映画の話題つながりなのだが、最近またまた遅まきながらリメイク版「タイタンの戦い」を観たので、少しそれに関する話をしようと思う。とりあえず、リメイク版のポスターをご紹介。
やはり最新のCG技術でもって甦ったリメイク版は、かなり迫力のある映画になっていて、とくにクラーケン登場シーンなどは大スペクタクル映像となってすごい臨場感だった。
だが、しかし、ぼくはそれでも旧版のほうに軍配をあげてしまうのである。旧版のポスターはこれね。

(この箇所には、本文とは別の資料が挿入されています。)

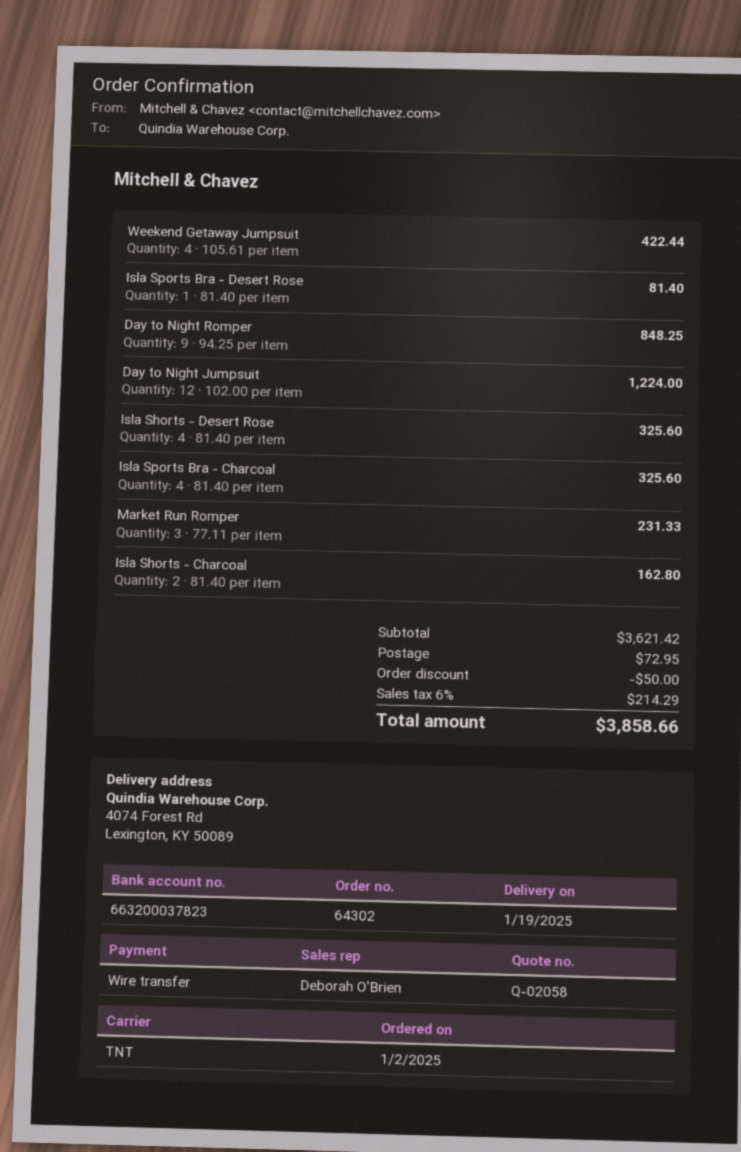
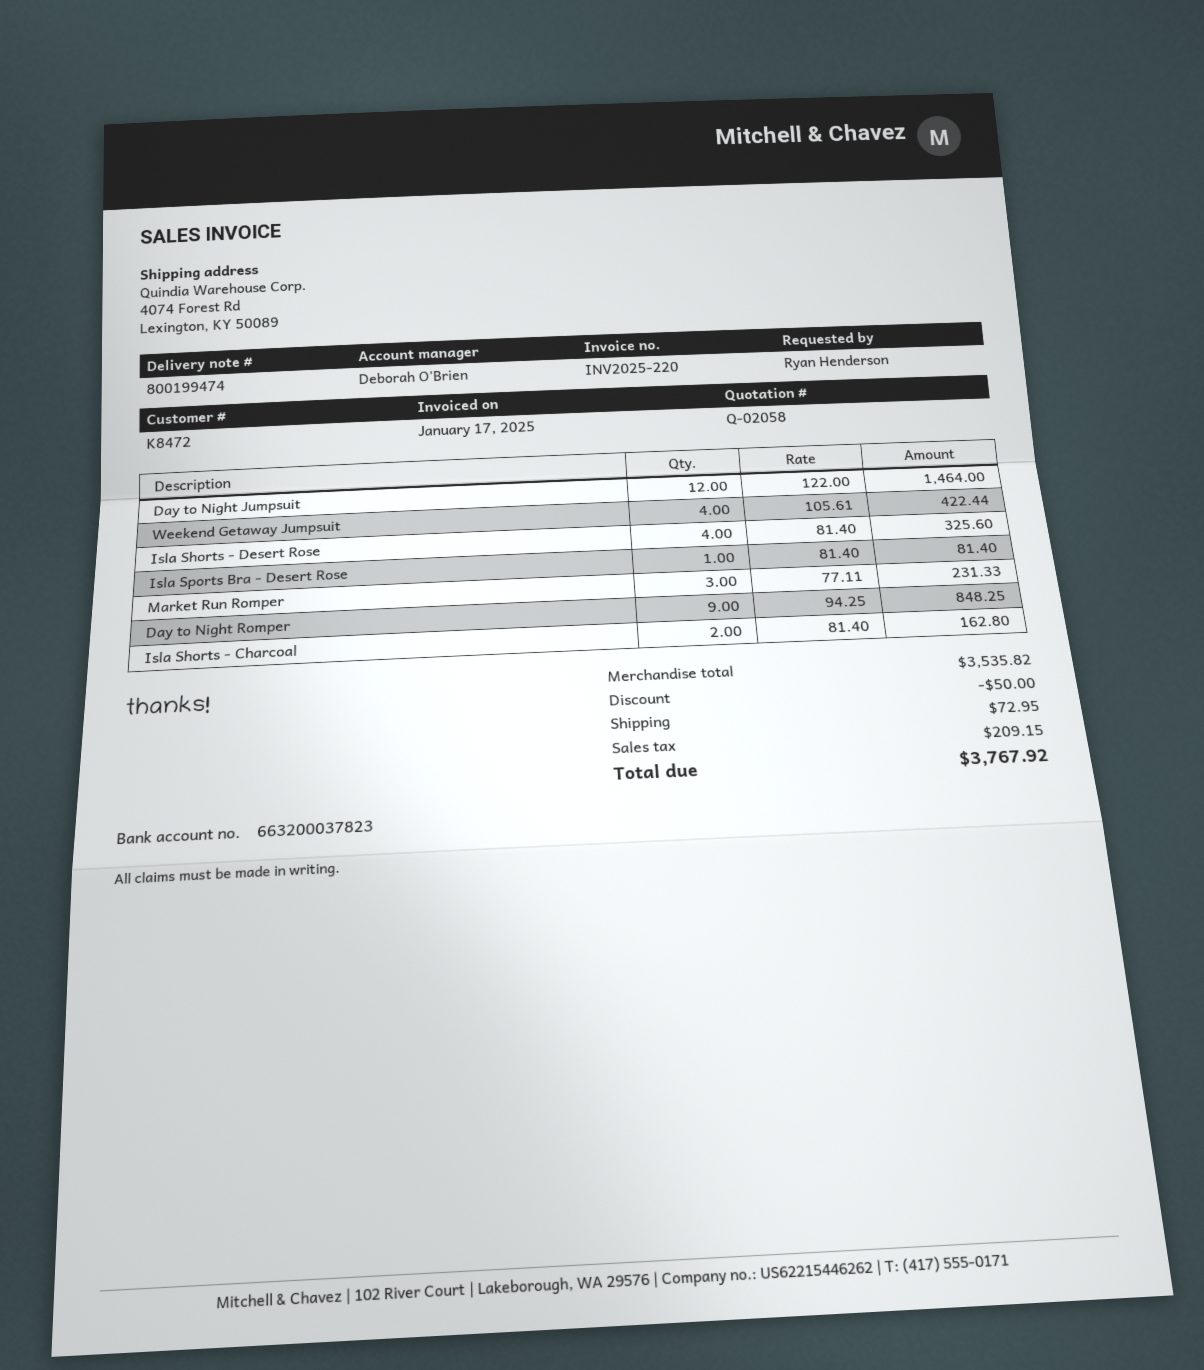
Day to Night Jumpsuit: 12 x 102.00 = 1224.00 -> 12 x 122.00 = 1464.00
Isla Sports Bra - Charcoal: 4 x 81.40 = 325.60 -> none
subtotal: 3621.42 -> 3535.82
tax: 214.29 -> 209.15
total: 3858.66 -> 3767.92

こちらは1981年に公開されたもの。いまから30年も前のことである。レイ・ハリー・ハウゼンが、あの人形をコマ撮りした「ダイナメーション」を駆使した最後の作品だ。だからこちらは一切CG合成はなく、すべての特撮をハリー・ハウゼンの製作した人形でまかなっている。以前にも何かの記事で書いたことがあるが、ぼくはこのダイナメーションの大ファンなのだ。小学生の頃に「シンドバッド虎の目大冒険」を映画館で目にし、その素晴らしくて魅惑的なモンスターたちの動きに狂喜乱舞した。
以後、テレビで「アルゴ探検隊の大冒険」や「シンドバッド黄金の航海」などをみてすっかりその魅力にハマッてしまったというわけ。
今の時代に「ダイナメーション」なんて、まったくお呼びでないのは百も承知だが、ハリー・ハウゼンの切り拓いた映画の可能性と精神は今の時代にもしっかりと受け継がれているはずだ。ありえない世界を現出しようと努力し続けた彼の功績はこれからもずっと称えられることだろう。
というわけで、これからがこの記事の本題なのである。前置きが長すぎた?でも、このことを語っておかないとぼくの気持ちがおさまらなかったのだ。
この記事の本題はまた本の話に戻ってくる。これも前に記事にしていたが、ぼくが読書の魅力にとらわれたのは山田風太郎の「伊賀忍法帖」に端を発する。それからいろいろ自分なりに試行錯誤して本の世界を渉猟することになるのだが、その過程で当然海外作品にも巡り合うことになる。ここで告白するが、ぼくが最初に読了した翻訳作品がこの「タイタンの戦い」の小説版だったのだ。著者は映画のノベライズを多く手がけるSF作家のアラン・ディーン・フォスター。彼の本を読んだのは後にも先にもこの一冊きりなのだが、当時ぼくはこの本をほとんどむさぼるように読んだ。ギリシャ神話の世界が好きだったし、モンスターは数多く登場するし、復讐譚としてもおもしろかったし、とにかく寝食を忘れるほどの勢いで読了したのだった。いまから思っても、この本はなかなかいい出来なのではないかと思うのである。ただのノベライズではなく小説としてしっかり書かれている本なのだ、これは。
で、実家に帰ったときに確かまだ本が残っていたはずだと探し出してきた。それがこれね。
表紙
裏表紙
もちろん、30年も前の本だ。もうボロボロだ。ぼくの宝物なのだ。よくよく考えるとぼくの読書事始は国内外共に映画絡みなのだなぁ。